You can tell from the opening frame, which sees a group of kids furiously working to jump-start a rover before the alarms notify the guards of their activities. A meteor shower is coming, instigating a lockdown that’ll trap them in their lunar colony if they don’t leave soon. It’s not just a race against the clock that gives this film a spirited opening; it’s the first few minutes being an allusion to James Gray’s “Ad Astra” that tells you director Kyle Patrick Alvarez (“The Stanford Prison Experiment”) is unafraid of taking a big swing.

Living in 2257, Caleb (Isaiah Russell-Bailey) is in mourning. His father (Kid Cudi) recently died on the job, leaving him an orphan in the lunar mining colony they call home. Because his parents are dead, he is granted the opportunity to travel to the paradisal planet Omega, a 75-year journey that’ll require him to be cryogenically frozen. For Caleb, it’s a chance to be elevated from poverty to a kind of utopia. The situation for the young man, however, is far from ideal. He doesn’t want to leave his cadre of friends: Dylan (Billy Barratt), for instance, comes from a troubled family; Borney (Orson Hong) lives fearfully of the ghost stories his older brother tells him; and Marcus (Thomas Boyce) battles an enlarged heart. They know Caleb is leaving soon, forever, and want to make his final day with him special.  

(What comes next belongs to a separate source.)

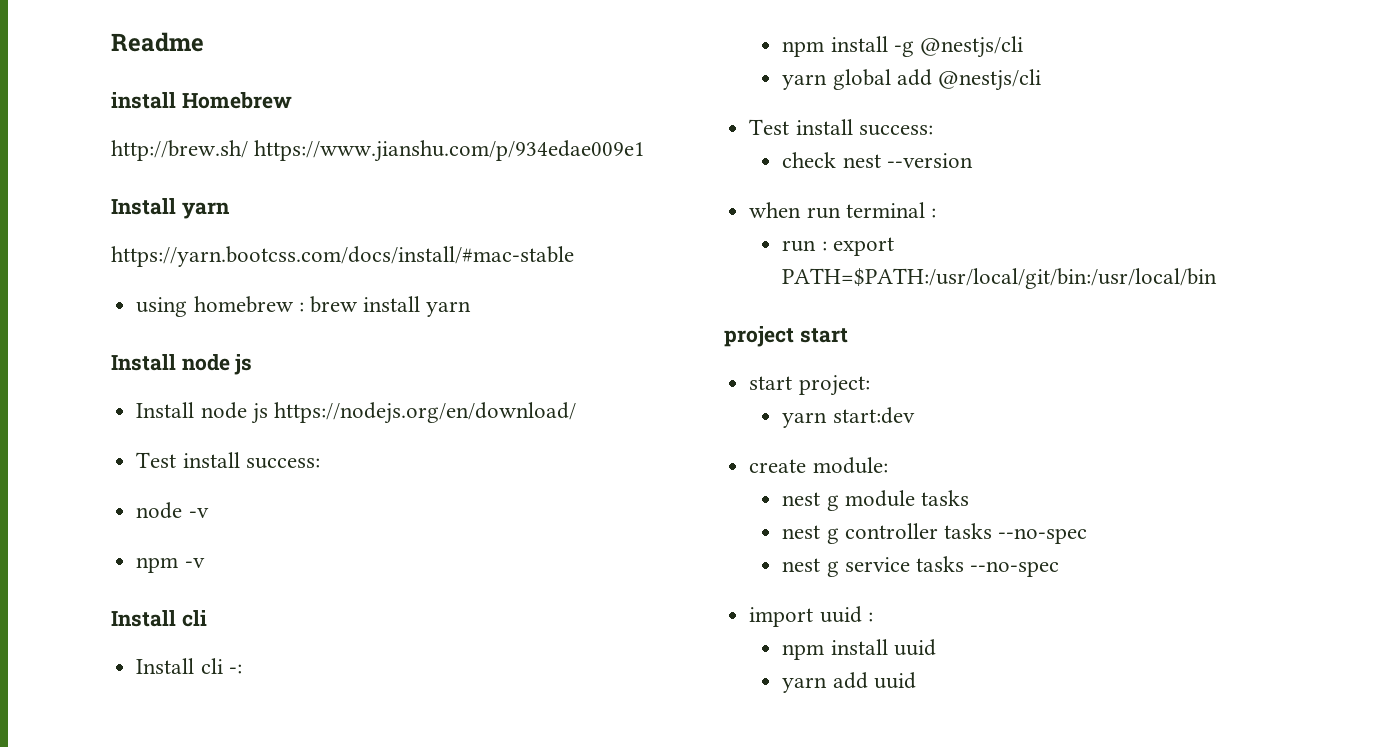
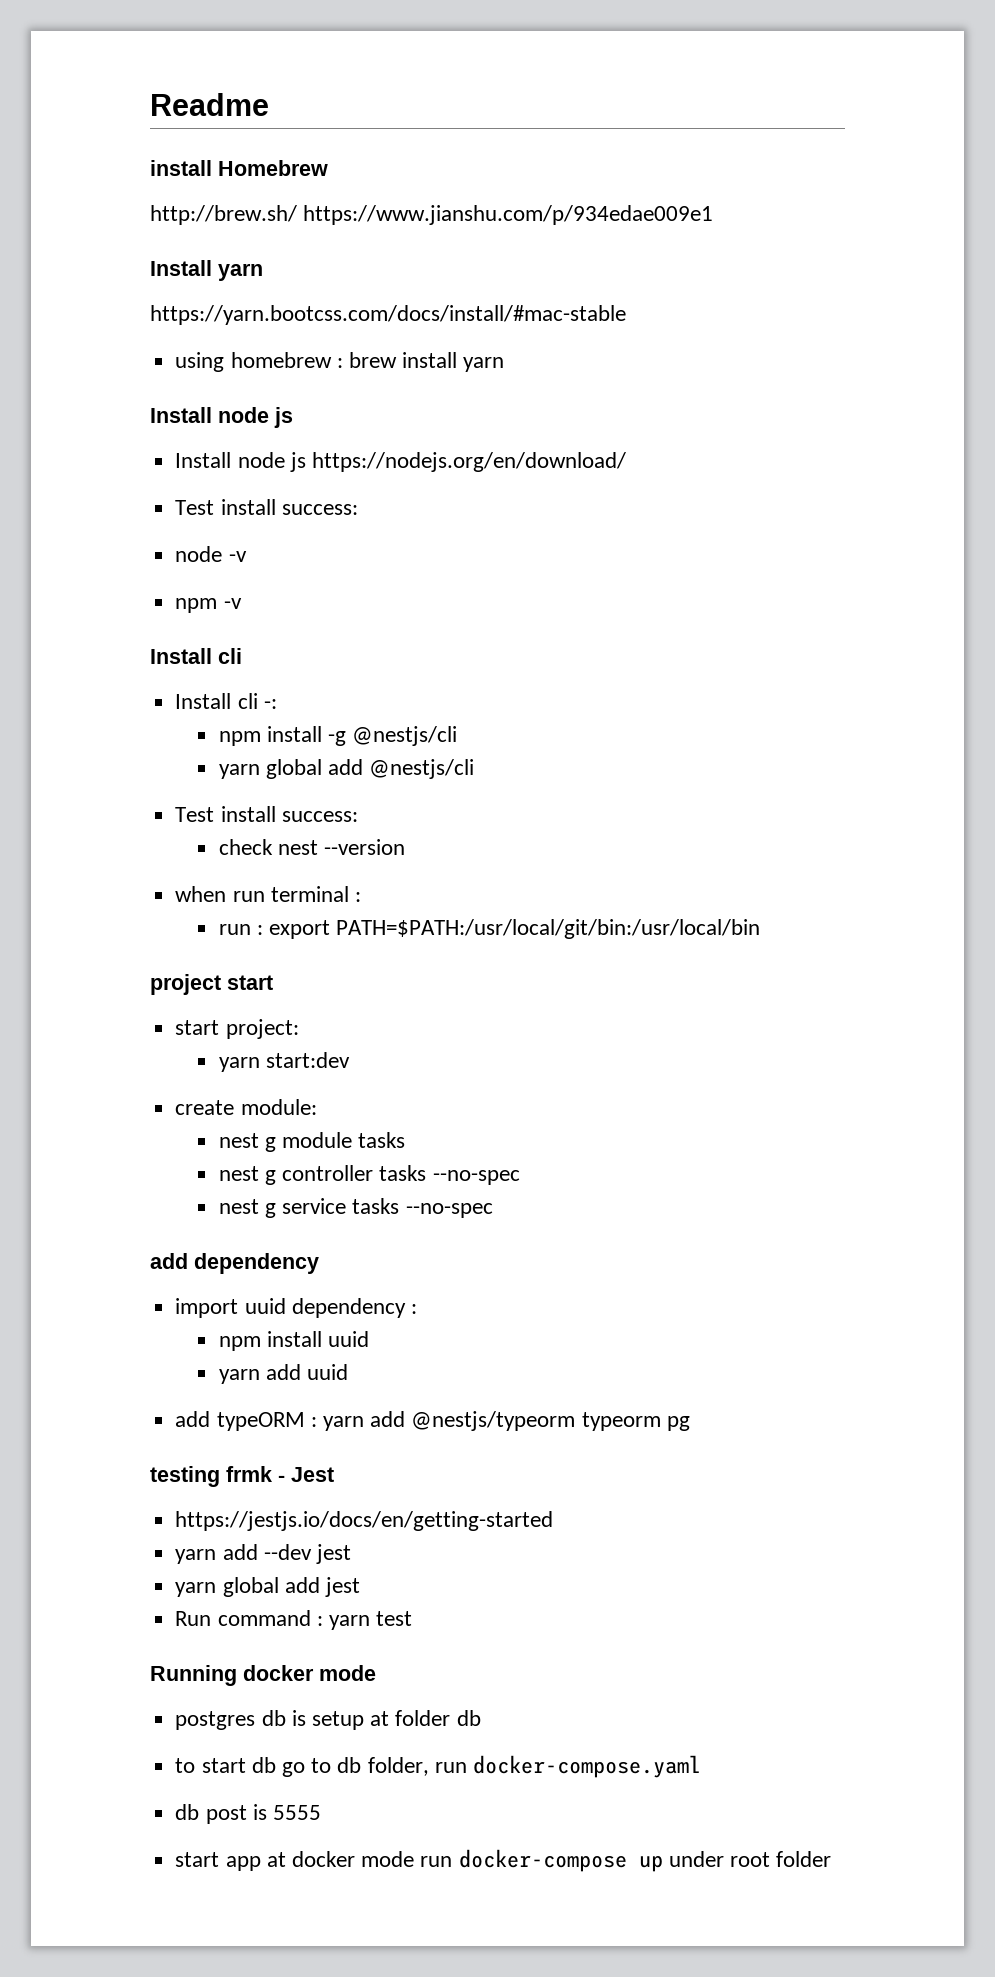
(1060, 569) none -> [150,1253,319,1274] // add dependency
(862, 614) none -> [291,1298,406,1318] dependency
(916, 680) none -> [175,1411,690,1431] [150,1466,334,1487] [175,1511,554,1531] [175,1544,351,1564] [175,1577,360,1597] [175,1610,413,1630] [150,1665,376,1686] [175,1710,481,1730] [175,1755,701,1778] [175,1804,321,1824] [175,1849,832,1872] // add typeORM : yarn add @nestjs/typeorm typeorm pg // testing frmk - Jest // https://jestjs.io/docs/en/getting-started // yarn add --dev jest // yarn global add jest // Run command : yarn test // Running docker mode // postgres db is setup at folder db // to start db go to db folder, run docker-compose.yaml // db post is 5555 // start app at docker mode run docker-compose up under root folder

The ensuing adventure they plan, which might involve the legend of a hidden treasure, somewhat recalls “The Goonies.” Caleb’s parents also used to visit a crater that has a brook running through it (a fantastical description). It’s an area that often reminded them of Earth, and it was Caleb’s dad’s dying wish that he visit the crater. Caleb and his friends just need to figure out a way to leave the colony without tripping the alarms. The kids enlist the help of Addison (McKenna Grace), who just arrived on the moon with her father after his messy divorce. A scientist, her father has all of the access codes. It doesn’t take much pleading to get Addison to agree. She misses Earth (a planet the other kids, who were born on the lunar surface, have never known) and wants to leave the stuffy confines of the colony. 

“Crater” is quite familiar in its references and might be too on the nose (at one point, John Griffin’s script nearly rips off, word-for-word, Ben Affleck’s speech from “Good Will Hunting”). But that’s nothing poisonous for kid's movies; they often contain winking nods to the adult films the creators love. 

And yet, “Crater” is more than its fun adventure. That’s not to say there aren’t hijinks as these kids gleefully drive the rover on the moon’s surface. One “game” sees them using an oxygen tank to shoot themselves into space. It’s all fun until the tether that keeps them from flying off into space breaks. Situations like this cause them to venture off the beaten path. Along the way, a bleak, politically cogent film emerges.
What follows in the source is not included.